:: Problem to solve ::
Exactly the lines from the one holding "Cyberskin Pussy With" through the final line of the data are wanted, copied as written.
** Opening Given records block **
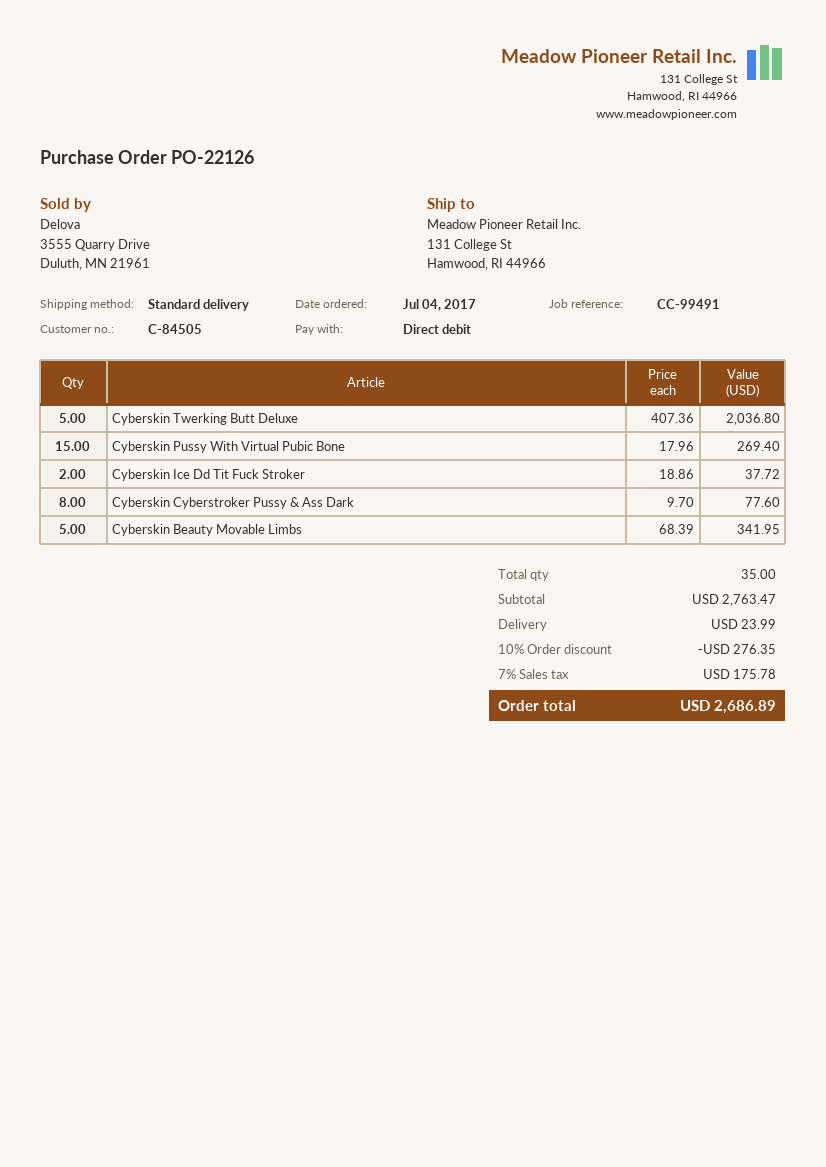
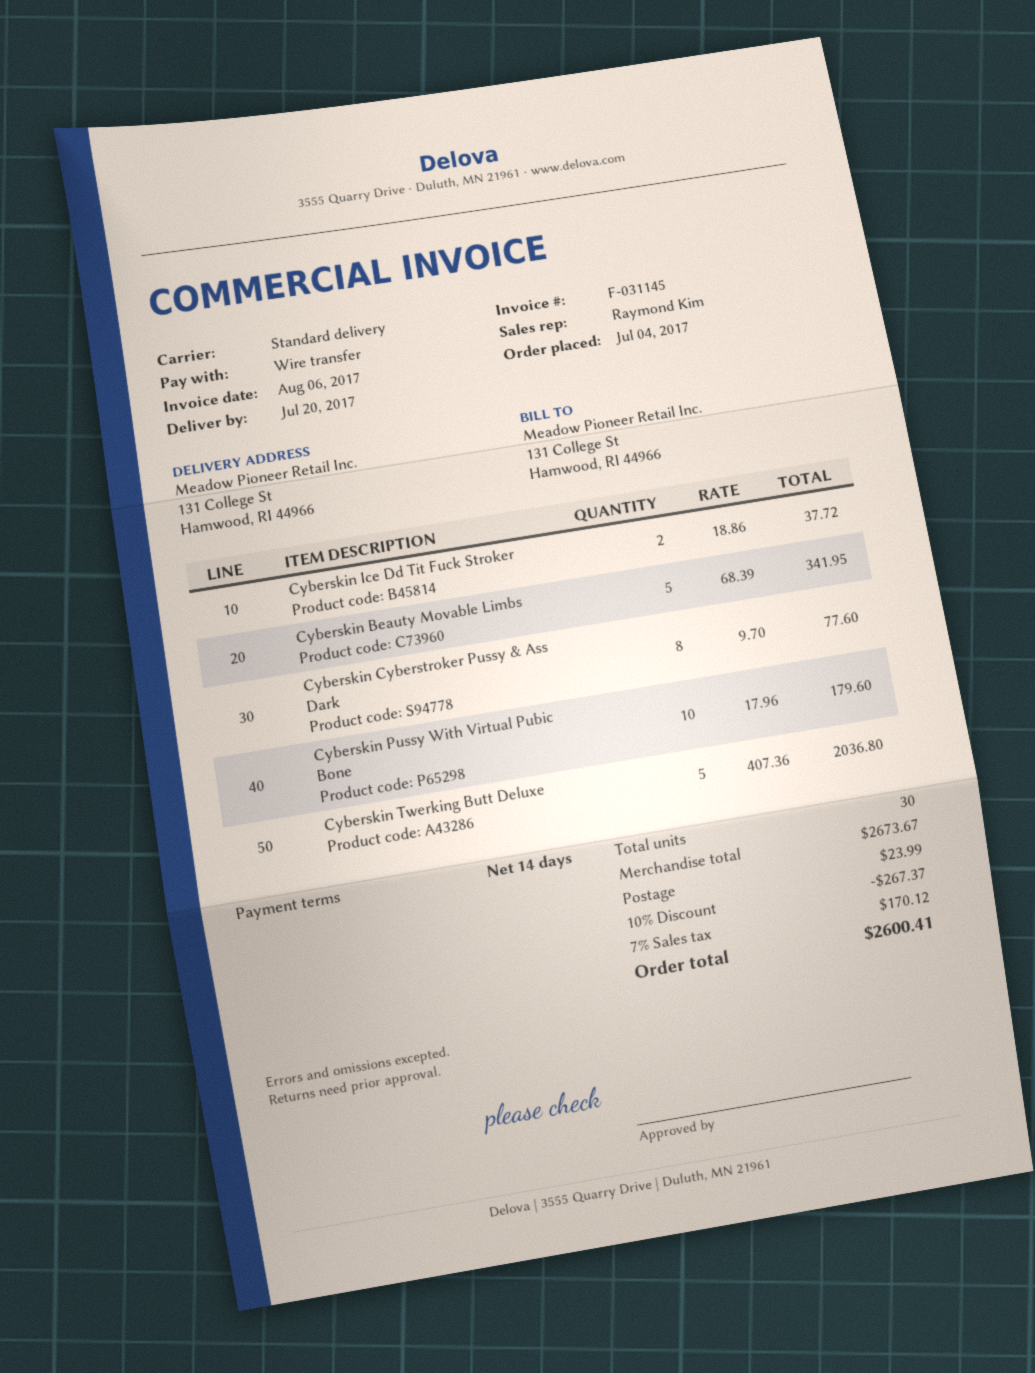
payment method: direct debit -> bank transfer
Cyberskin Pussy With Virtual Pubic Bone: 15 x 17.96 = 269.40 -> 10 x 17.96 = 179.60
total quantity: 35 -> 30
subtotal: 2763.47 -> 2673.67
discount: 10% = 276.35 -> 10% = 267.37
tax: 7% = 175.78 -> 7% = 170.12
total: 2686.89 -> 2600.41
** Closing Given records block **
:: Answer box ::
Cyberskin Pussy With Virtual Pubic Bone: 15 x 17.96 = 269.40 -> 10 x 17.96 = 179.60
total quantity: 35 -> 30
subtotal: 2763.47 -> 2673.67
discount: 10% = 276.35 -> 10% = 267.37
tax: 7% = 175.78 -> 7% = 170.12
total: 2686.89 -> 2600.41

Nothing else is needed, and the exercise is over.